= Proposed multinational force in Ukraine =

Proposed force for peace enforcement

A multinational force in Ukraine was under discussion in 2025 as part of a possible peace process in relation to the 2022 full-scale Russian invasion of Ukraine proposed by the coalition of the willing. A letter of intent to create the force was signed by Ukrainian president Volodymyr Zelenskyy, French president Emmanuel Macron, and British prime minister Keir Starmer on 6 January 2026.

Russian spokesperson Maria Zakharova stated that the deployment of the proposed multinational force in Ukraine would be "fundamentally unacceptable" and that deployed troops would be regarded "as legitimate military targets."

==Role==
In late October 2025, UK defence secretary John Healey described the proposed force as a peacekeeping force, following a ceasefire between Russia and Ukraine, that would include air, land and sea components.

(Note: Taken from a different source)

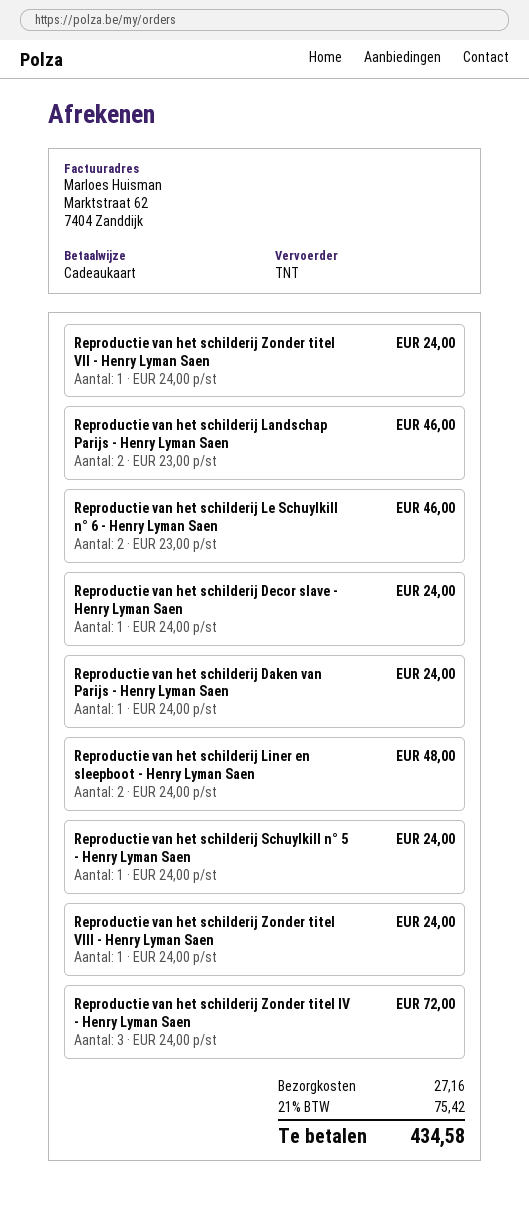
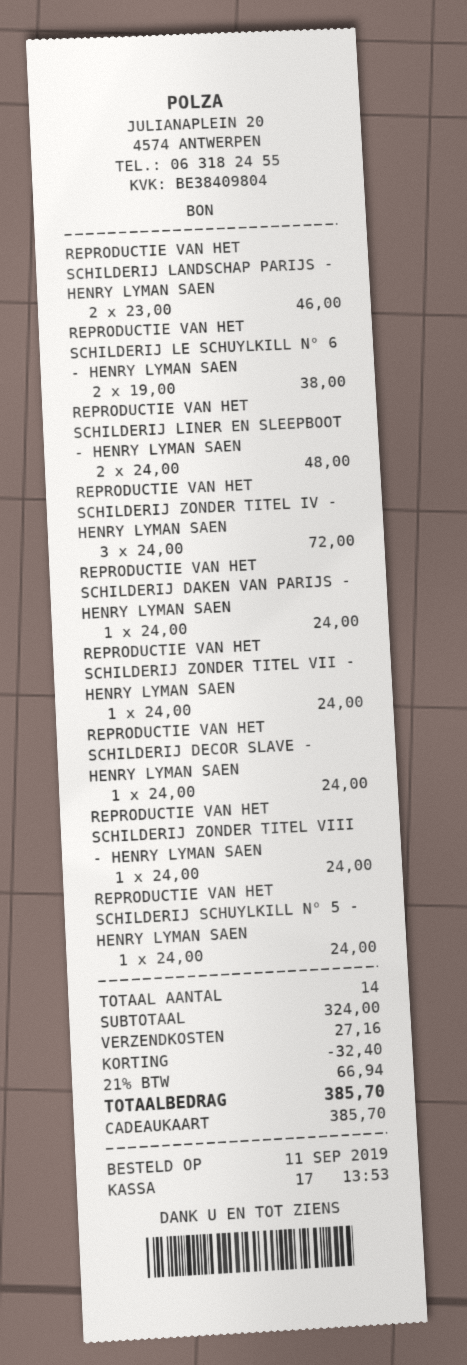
Reproductie van het schilderij Le Schuylkill n° 6 - Henry Lyman Saen: 2 x 23.00 = 46.00 -> 2 x 19.00 = 38.00
discount: none -> 32.40
tax: 21% = 75.42 -> 21% = 66.94
total: 434.58 -> 385.70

On 15 December 2025, a group of European leaders issued a statement declaring that the role of the force would be to "assist in the regeneration of Ukraine's forces, in securing Ukraine's skies, and in supporting safer seas, including through operating inside Ukraine", and that it would constitute one element of a six-point European proposal towards peace between Ukraine and Russia.

==Ceasefire condition==
Official statements about the planned force typically stated that a ceasefire between Russia and Ukraine would be required before deployment of the force.

==Plans==

Discussions for creating the possible multinational force took place in 2025. In March, UK parliamentarian Ben Obese-Jecty referred to the force as "Multinational Force Ukraine". In July, UK prime minister Keir Starmer stated that a command structure had been established. Headquarters were set up at Fort Mont-Valérien near Paris, with English as a 'primary working language' for three-star command; a British two-star military officer was assigned to lead two-star-level headquarters in Kyiv. In January 2026, UK defence secretary John Healey stated that million had been allocated for the force.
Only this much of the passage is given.